Byline tracking has been a consistently inconsistent practice among advocacy groups, academics, writers, and (less frequently) news outlets themselves, who have turned the reporting lens around to examine newsroom and publication diversity—or more often, a lack thereof. The longest-running byline trackers are from the American Society of News Editors, now the News Leaders Association, which began looking at race and gender diversity in US newsrooms in 1978, briefly suspended their survey in 2019 due to low buy-in from news outlets, and picked back up again last year despite “crushing resistance” to the project from industry leaders. Others who have periodically surveyed demographics in newsrooms and bylines—usually gender, but sometimes also race, and rarely location—include the OpEd Project, the VIDA Count, and the Science Byline Counting Project, which looked at science beat bylines in 2016, inspired by Pulitzer winner Deborah Blum’s presentation on the dearth of women in science journalism to the 2013 National Association of Science Writers. Today, the Women’s Media Center tracks gender and race representation in print, broadcast, and online, in biannual-ish reports it began issuing in 2013.

Counting bylines is time-consuming and sensitive work. The fact that much of this work has historically been done by volunteers tasked with gathering data from sometimes hostile organizations likely explains byline tracking’s many fits and starts. The practice also has strong critics, who argue that numbers don’t show the full picture of whether or how newsrooms are safe and supportive places for journalists from marginalized backgrounds. But it’s hard to imagine how to pursue the deeper work of improving industry conditions for marginalized journalists without some kind of baseline.

“Being asked is often the first thing that gets some institutions to notice their awful lack of diversity, and the byline count is a metric of how sincere an institution’s commitment to diversity is, or at least how much has been invested in the effort,” said Gabriel Arana, who has covered newsroom and byline diversity for CJR and elsewhere, and who found himself on the receiving end of “being asked” when he took over as the Texas Observer’s editor in chief in 2022 following a public shake-up that included the voluntary exodus of staffers of color, including the magazine’s first Native editor in chief. The Observer is Texas’s only left-leaning print magazine, and nearly seventy years after the antiracist, progressive publication’s inception, its 2022 byline and writer demographics heavily favor white and male writers based in Austin. (I worked as a columnist and digital editor at the Observer in the mid-2010s and have freelanced for the magazine.)   

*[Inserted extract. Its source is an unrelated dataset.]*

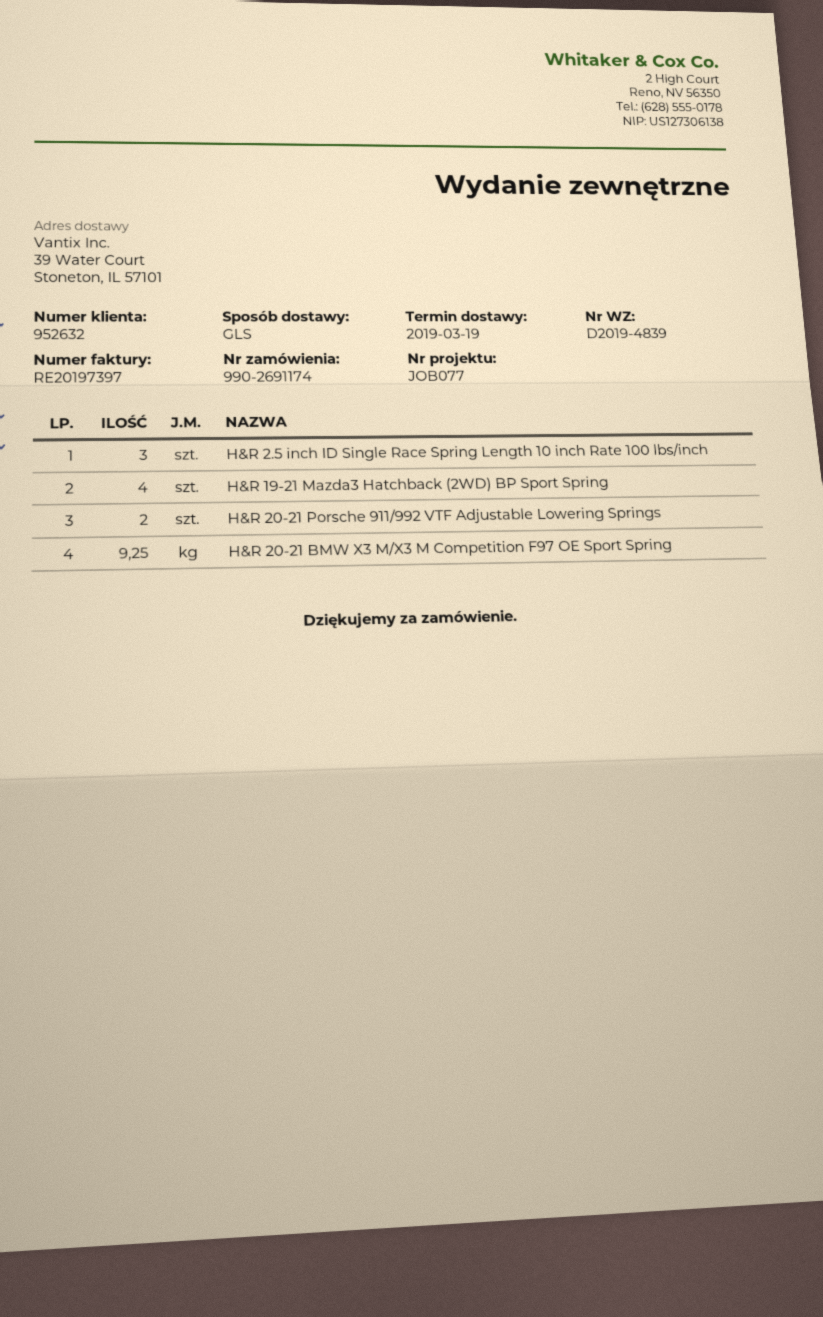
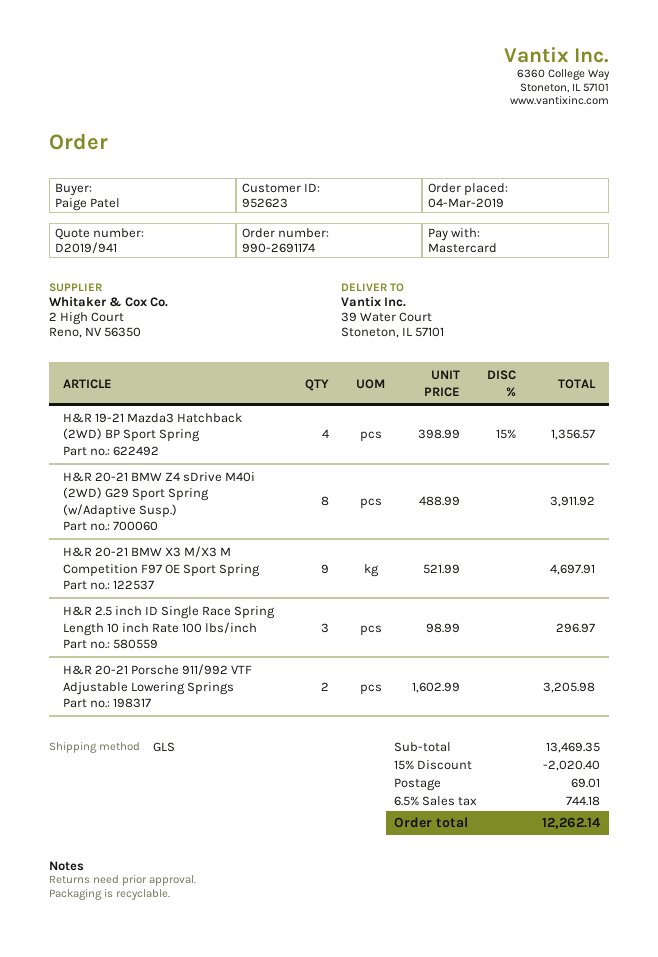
customer number: 952632 -> 952623
H&R 20-21 BMW X3 M/X3 M Competition F97 OE Sport Spring: 9.25 -> 9
H&R 20-21 BMW Z4 sDrive M40i (2WD) G29 Sport Spring (w/Adaptive Susp.): none -> 8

The Texas Observer is hardly unique; a dozen of the fourteen publications surveyed in the 2022 Texas Writers Byline Scan published a majority of white writers. Some published white people almost exclusively: 93 percent of bylines in Austin Monthly in 2022 were attributed to white writers. In a state where white people no longer hold a racial majority—indeed, Hispanic Texans are now a larger population than white Texans—it seems a reasonable goal for Texas magazines to, as Texas Monthly editor in chief Dan Goodgame put it to me, “look more like Texas.” Goodgame said he welcomes “being held to account for that, even when the results are not what we wish they were.” And the results very much are not. Both Texas Monthly’s own byline data, tracked by an internal DEI committee, and the Texas Writers Byline Scan show the self-described “national magazine of Texas” backsliding on representation of nonwhite, nonmale, non-Austin-dwelling writers in its pages between 2021 and 2022.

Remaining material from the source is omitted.